=== RECORDED DATA ===

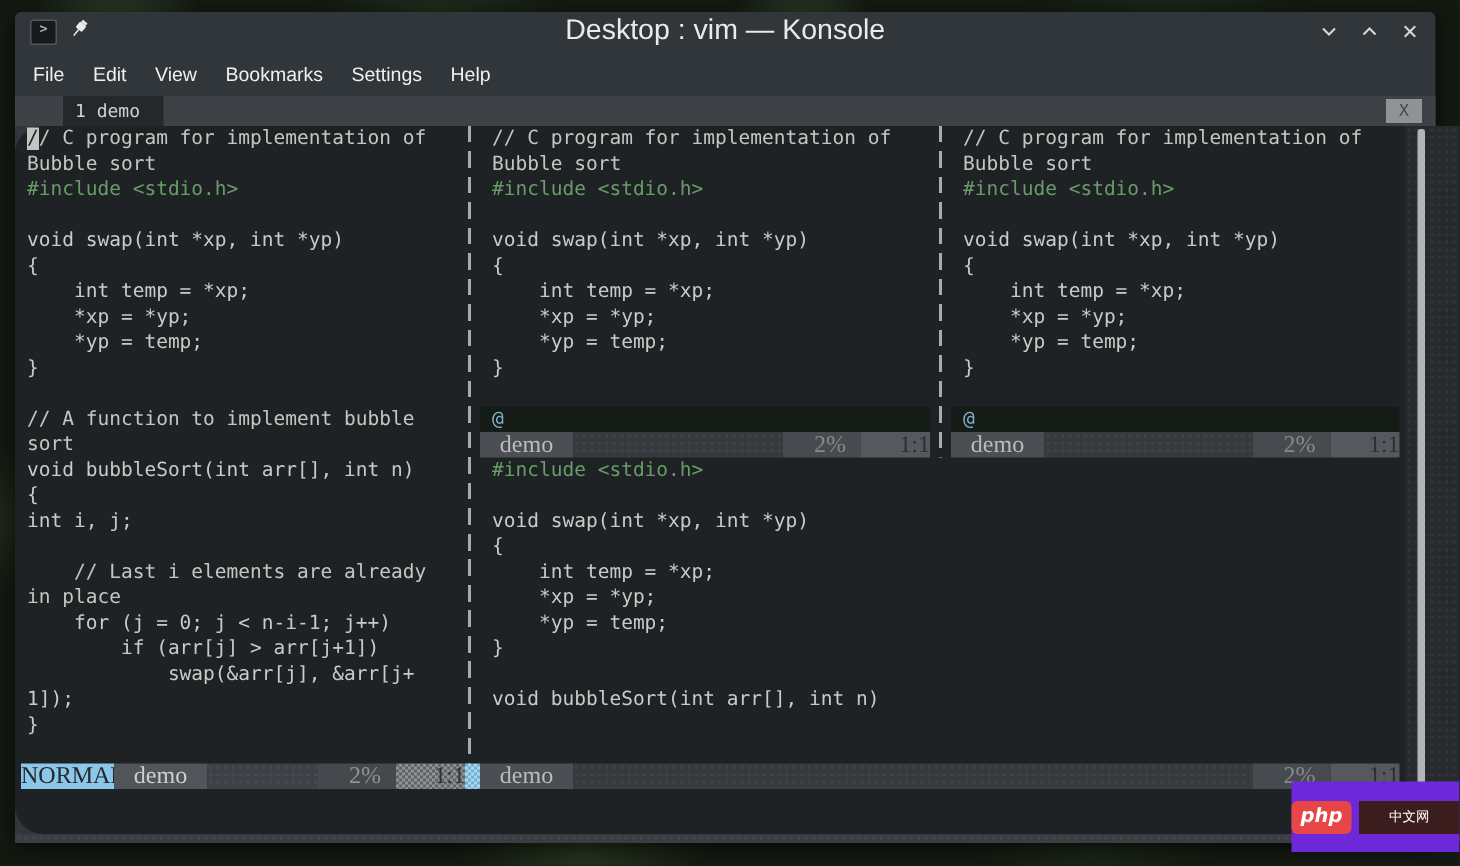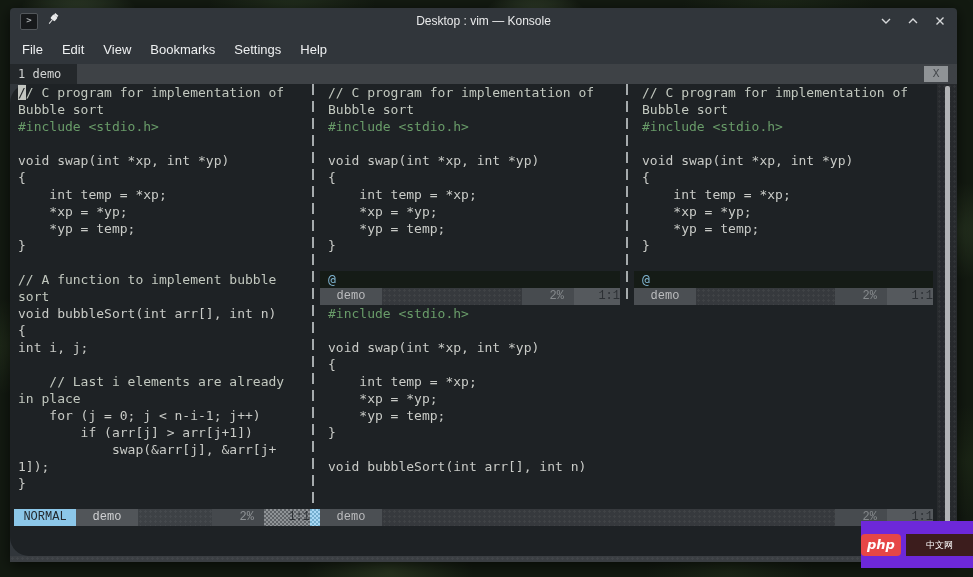--- a/index.html
+++ b/index.html
@@ -10,27 +10,27 @@
          radial-gradient(90px 60px at 8% 4%, #3a4a33 0%, rgba(0,0,0,0) 70%),
          radial-gradient(120px 80px at 30% 2%, #222e1d 0%, rgba(0,0,0,0) 70%),
          radial-gradient(80px 60px at 55% 5%, #44543a 0%, rgba(0,0,0,0) 70%),
          radial-gradient(140px 90px at 80% 3%, #1d2818 0%, rgba(0,0,0,0) 70%),
          radial-gradient(90px 70px at 98% 40%, #24301e 0%, rgba(0,0,0,0) 70%),
          radial-gradient(110px 80px at 99% 80%, #1a2415 0%, rgba(0,0,0,0) 70%),
          radial-gradient(100px 70px at 2% 60%, #202b1a 0%, rgba(0,0,0,0) 70%),
          radial-gradient(120px 80px at 40% 99%, #28341f 0%, rgba(0,0,0,0) 70%),
          radial-gradient(120px 80px at 75% 99%, #1c2617 0%, rgba(0,0,0,0) 70%);}
   .dots{background-image:radial-gradient(rgba(255,255,255,0.045) 1px, rgba(0,0,0,0) 1.3px);
-        background-size:5px 5px;}
+        background-size:5px 5px;padding-left:32px;}
   .window{position:absolute;left:10px;top:8px;width:947px;height:554px;
           background:#31363b;border-radius:4px 4px 0 0;
           box-shadow:0 3px 14px rgba(0,0,0,0.65);}
   
   .titlebar{position:relative;height:26px;display:flex;align-items:center;padding:0 10px;}
-  .title{position:absolute;left:0;right:0;text-align:center;color:#e9eaeb;font-size:12px;}
+  .title{position:absolute;left:0;right:0;text-align:center;color:#e9eaeb;font-size:19px;}
   .tb-left{display:flex;align-items:center;gap:8px;z-index:1;}
   .tb-right{position:absolute;right:10px;display:flex;align-items:center;gap:13px;z-index:1;}
   .konsole-ic{width:16px;height:15px;background:#17191b;border:1px solid #53575b;border-radius:2px;
               color:#aeb1b3;font:bold 9px/13px "DejaVu Sans Mono",monospace;text-align:center;}
   .winbtn{width:14px;height:14px;display:flex;align-items:center;justify-content:center;cursor:default;}
   .winbtn svg{display:block;}
   
   .menubar{height:30px;display:flex;align-items:center;gap:19px;padding:0 12px;
            color:#eef0f1;font-size:13px;}
   .menubar span{cursor:default;}
@@ -48,22 +48,22 @@
   .pad4 .line{padding-left:4px;}
   .pad8 .line{padding-left:8px;}
   .line.comment{color:#c2c8bf;}
   .line.preproc{color:#699c69;}
   .line.nontext{background:#151b16;color:#7fb3cf;}
   .cursor{background:#c2c5c0;color:#1e2225;}
   .sep-v{position:absolute;width:14px;
          background-image:repeating-linear-gradient(to bottom,#a6abad 0 11px,rgba(0,0,0,0) 11px 17px);
          background-size:2px 100%;background-repeat:no-repeat;background-position:6px 0;}
   
-  .statusline{position:absolute;height:17px;display:flex;font-size:12px;line-height:17px;
-              font-family:Liberation Mono, monospace;}
+  .statusline{position:absolute;height:17px;display:flex;font-size:16px;line-height:17px;
+              font-family:Liberation Serif, serif;}
   .seg{box-sizing:border-box;}
   .seg.mode{width:62px;text-align:center;background:#8cc7e9;color:#23292e;}
   .seg.file{width:62px;text-align:center;background:#515559;color:#cfd0d2;}
   .seg.fill{flex:1;background-color:#3d4145;}
   .seg.pct{width:52px;text-align:right;padding-right:10px;background:#45494d;color:#8e9295;}
   .seg.pos{width:46px;text-align:right;color:#2e3236;
            background:repeating-conic-gradient(#8f9396 0% 25%, #5f6367 0% 50%);background-size:4px 4px;}
   .seg.sliver{width:10px;
            background:repeating-conic-gradient(#a8d8f4 0% 25%, #74aece 0% 50%);background-size:4px 4px;}
   .statusline.inactive .seg.file{background:#4b4f53;color:#bbbcbe;}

===

WHAT TO PRODUCE>
From the first line of the entries above through the line with "radial-gradient(110px 80px at", set down each line exactly and drop the pictures.

RESPONSE BELOW>
--- a/index.html
+++ b/index.html
@@ -10,27 +10,27 @@
          radial-gradient(90px 60px at 8% 4%, #3a4a33 0%, rgba(0,0,0,0) 70%),
          radial-gradient(120px 80px at 30% 2%, #222e1d 0%, rgba(0,0,0,0) 70%),
          radial-gradient(80px 60px at 55% 5%, #44543a 0%, rgba(0,0,0,0) 70%),
          radial-gradient(140px 90px at 80% 3%, #1d2818 0%, rgba(0,0,0,0) 70%),
          radial-gradient(90px 70px at 98% 40%, #24301e 0%, rgba(0,0,0,0) 70%),
          radial-gradient(110px 80px at 99% 80%, #1a2415 0%, rgba(0,0,0,0) 70%),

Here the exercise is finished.